━━━ Input data ━━━

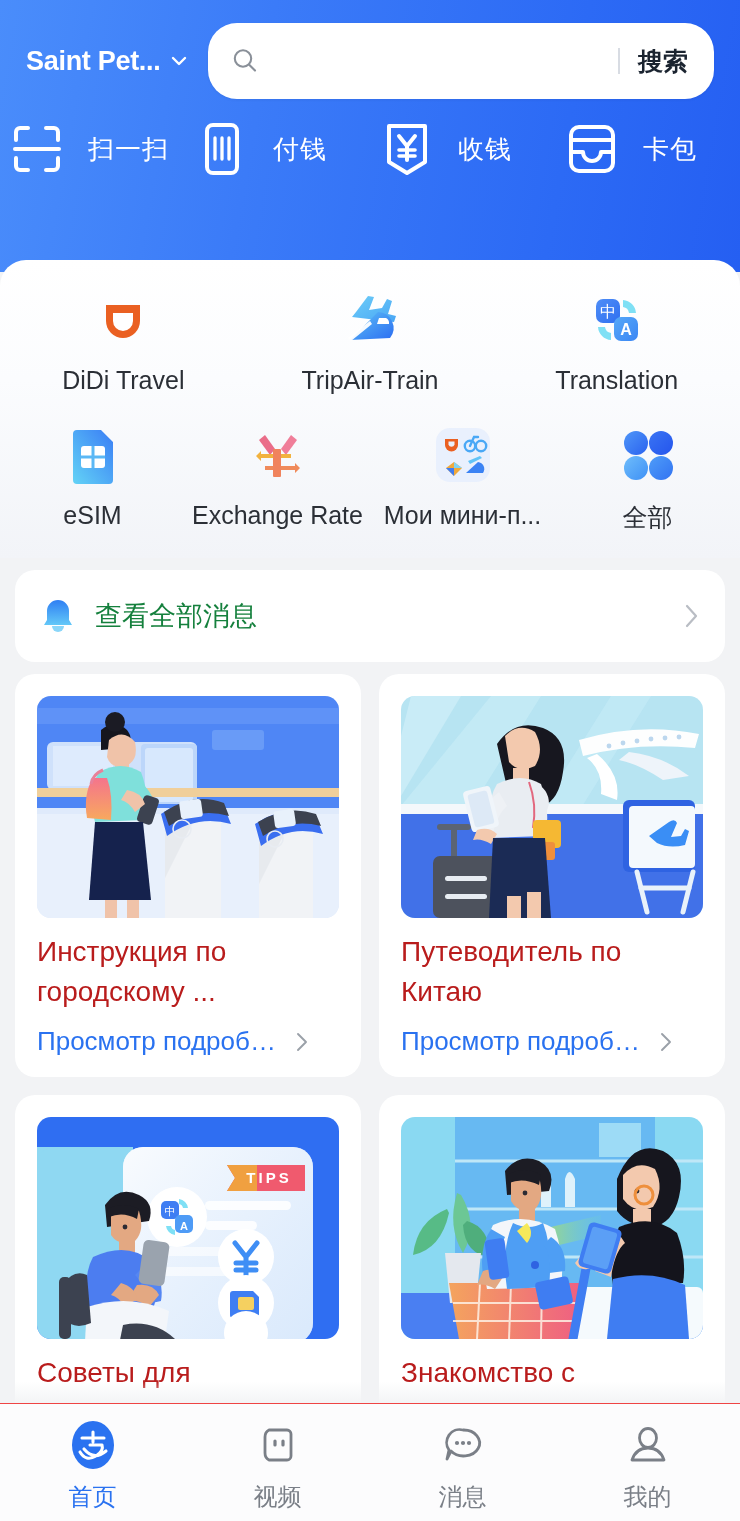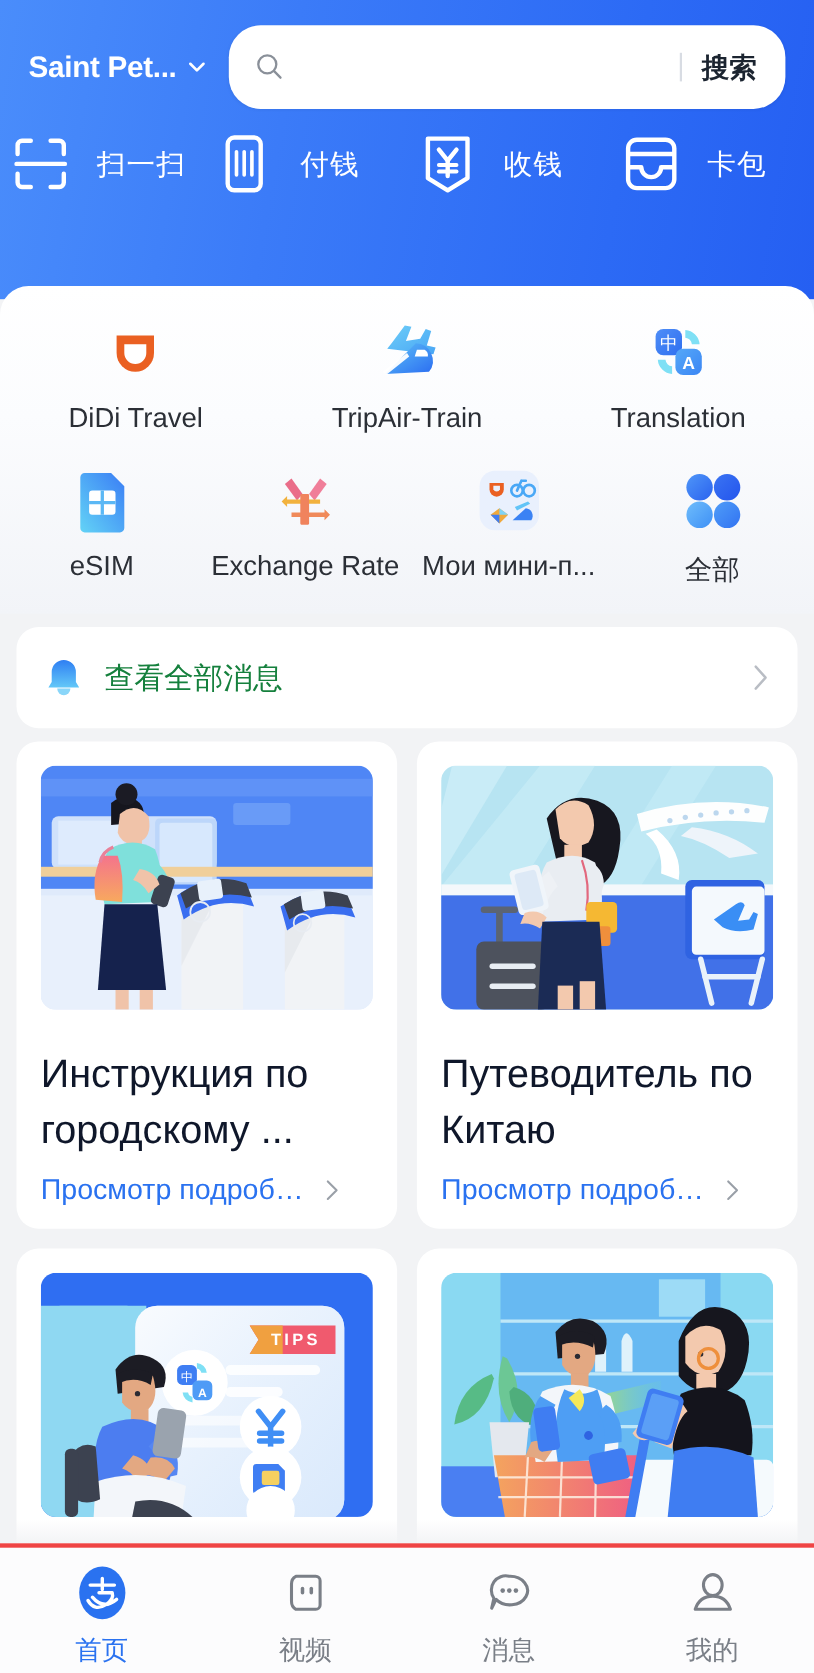--- a/index.html
+++ b/index.html
@@ -98,37 +98,37 @@
   }
   .card {
     width: 346px; background: #fff; border-radius: 20px;
     padding: 22px 22px 20px 22px; cursor: pointer;
   }
   .card-img {
     width: 302px; height: 222px; border-radius: 14px;
     overflow: hidden; position: relative; display: block;
   }
   .card-title {
-    margin-top: 32px; font-size: 36px; line-height: 1.42;
-    color: #0f172a; font-weight: 400;
+    margin-top: 14px; font-size: 28px; line-height: 1.42;
+    color: #b91c1c; font-weight: 400;
     display: -webkit-box; -webkit-line-clamp: 2; -webkit-box-orient: vertical;
     overflow: hidden; min-height: 80px;
   }
   .card-link {
     margin-top: 14px; display: flex; align-items: center;
     color: #2a72f0; font-size: 26px; gap: 8px;
   }
   .card-link span.lt {
     max-width: 248px; white-space: nowrap; overflow: hidden; text-overflow: ellipsis;
   }
 
   
   .tabbar {
     position: absolute; bottom: 0; left: 0; width: 740px; height: 118px;
-    background: #fcfcfd; border-top: 4px solid #ef4444;
+    background: #fcfcfd; border-top: 1px solid #ef4444;
     display: flex; align-items: flex-start; padding-top: 14px;
   }
   .tab {
     flex: 1; display: flex; flex-direction: column;
     align-items: center; gap: 9px; cursor: pointer;
   }
   .tab-label { font-size: 24px; color: #7a7f87; }
   .tab.active .tab-label { color: #2a72f0; }
 
   .fade-mask {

━━━

What you have to do
Counting only those lines of the data above where the word "center" appears, give the number and nothing more.

Exercise output
2